The findings appear in a recent issue of the Journal of Medicinal Food.

In laboratory tests, the researchers found that many of the spices and extracts appeared to inhibit a process known as glycation, which has been linked to inflammation and tissue damage in diabetics.

The spices that seemed most likely to help diabetics included cloves, cinnamon (previously pegged as a possible blood-sugar reducer), allspice, apple pie spice and pumpkin pie spice, Hargrove said. Top herbs included marjoram, sage and thyme.

Other spices and herbs were "still rich compared to other foods" when it comes to the effect, he said.

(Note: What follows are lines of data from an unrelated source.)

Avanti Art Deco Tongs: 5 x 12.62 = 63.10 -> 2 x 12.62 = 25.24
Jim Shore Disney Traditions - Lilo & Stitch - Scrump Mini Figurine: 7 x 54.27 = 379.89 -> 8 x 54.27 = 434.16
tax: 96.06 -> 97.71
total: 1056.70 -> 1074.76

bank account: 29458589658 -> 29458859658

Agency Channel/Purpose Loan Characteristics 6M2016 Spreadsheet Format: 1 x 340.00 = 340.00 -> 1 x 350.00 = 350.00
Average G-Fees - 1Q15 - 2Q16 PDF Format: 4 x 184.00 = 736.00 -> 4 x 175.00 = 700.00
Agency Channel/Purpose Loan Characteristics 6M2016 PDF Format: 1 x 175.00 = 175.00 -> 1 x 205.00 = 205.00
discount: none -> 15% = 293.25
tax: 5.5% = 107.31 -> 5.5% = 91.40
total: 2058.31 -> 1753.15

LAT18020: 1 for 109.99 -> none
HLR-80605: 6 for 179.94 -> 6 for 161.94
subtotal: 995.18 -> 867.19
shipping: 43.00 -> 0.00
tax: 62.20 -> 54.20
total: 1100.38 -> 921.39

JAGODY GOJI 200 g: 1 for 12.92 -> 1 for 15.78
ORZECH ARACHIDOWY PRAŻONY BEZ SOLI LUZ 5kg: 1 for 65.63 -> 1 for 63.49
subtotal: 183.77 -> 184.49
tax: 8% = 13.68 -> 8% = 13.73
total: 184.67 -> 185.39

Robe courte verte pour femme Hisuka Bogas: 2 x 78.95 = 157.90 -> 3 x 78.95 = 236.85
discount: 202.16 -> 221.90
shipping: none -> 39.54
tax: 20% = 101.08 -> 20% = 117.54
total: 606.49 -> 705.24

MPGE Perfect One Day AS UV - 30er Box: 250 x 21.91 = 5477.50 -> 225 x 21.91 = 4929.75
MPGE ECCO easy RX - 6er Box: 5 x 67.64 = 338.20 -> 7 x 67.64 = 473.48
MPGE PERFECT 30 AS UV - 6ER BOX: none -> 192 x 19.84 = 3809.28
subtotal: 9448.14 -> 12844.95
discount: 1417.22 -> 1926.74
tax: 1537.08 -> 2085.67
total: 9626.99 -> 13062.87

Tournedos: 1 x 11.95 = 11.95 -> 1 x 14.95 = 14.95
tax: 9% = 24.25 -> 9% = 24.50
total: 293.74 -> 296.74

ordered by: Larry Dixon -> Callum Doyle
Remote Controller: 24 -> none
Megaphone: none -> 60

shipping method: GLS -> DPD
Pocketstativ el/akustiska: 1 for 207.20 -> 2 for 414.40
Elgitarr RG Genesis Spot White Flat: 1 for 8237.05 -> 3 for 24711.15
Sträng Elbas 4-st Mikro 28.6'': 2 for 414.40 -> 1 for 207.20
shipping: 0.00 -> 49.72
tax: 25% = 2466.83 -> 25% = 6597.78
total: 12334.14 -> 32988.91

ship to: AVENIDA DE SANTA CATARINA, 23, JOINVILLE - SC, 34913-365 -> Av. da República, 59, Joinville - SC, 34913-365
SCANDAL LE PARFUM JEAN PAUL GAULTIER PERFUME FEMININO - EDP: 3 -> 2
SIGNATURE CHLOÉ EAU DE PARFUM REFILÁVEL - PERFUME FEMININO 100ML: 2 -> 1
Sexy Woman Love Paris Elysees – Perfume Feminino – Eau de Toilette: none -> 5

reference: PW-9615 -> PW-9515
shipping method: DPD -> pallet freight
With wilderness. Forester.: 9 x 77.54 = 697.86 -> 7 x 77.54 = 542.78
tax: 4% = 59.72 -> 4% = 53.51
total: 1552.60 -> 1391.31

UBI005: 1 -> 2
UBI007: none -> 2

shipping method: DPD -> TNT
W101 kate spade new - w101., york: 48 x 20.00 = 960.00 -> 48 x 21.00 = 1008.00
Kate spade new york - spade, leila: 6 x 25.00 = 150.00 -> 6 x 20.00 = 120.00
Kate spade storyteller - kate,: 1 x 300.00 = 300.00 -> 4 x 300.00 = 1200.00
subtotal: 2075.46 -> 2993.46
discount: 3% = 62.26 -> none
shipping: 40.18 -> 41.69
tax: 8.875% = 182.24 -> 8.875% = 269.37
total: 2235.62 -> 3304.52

Lona Sandon, national spokesperson for the American Dietetic Association, said that while research does suggest that spices are high in antioxidants and may reduce blood-sugar levels, it's difficult to make recommendations about how much to use.

Even so, "I say add as much herbs and spices as your taste buds and tummy can take," she said. "They add flavor and fun to foods without adding calories or fat. Their potential for promoting health outweighs any risks, unless, of course, you have an allergy to a particular spice."

More information

Learn about the history of spices from the University of California at Los Angeles.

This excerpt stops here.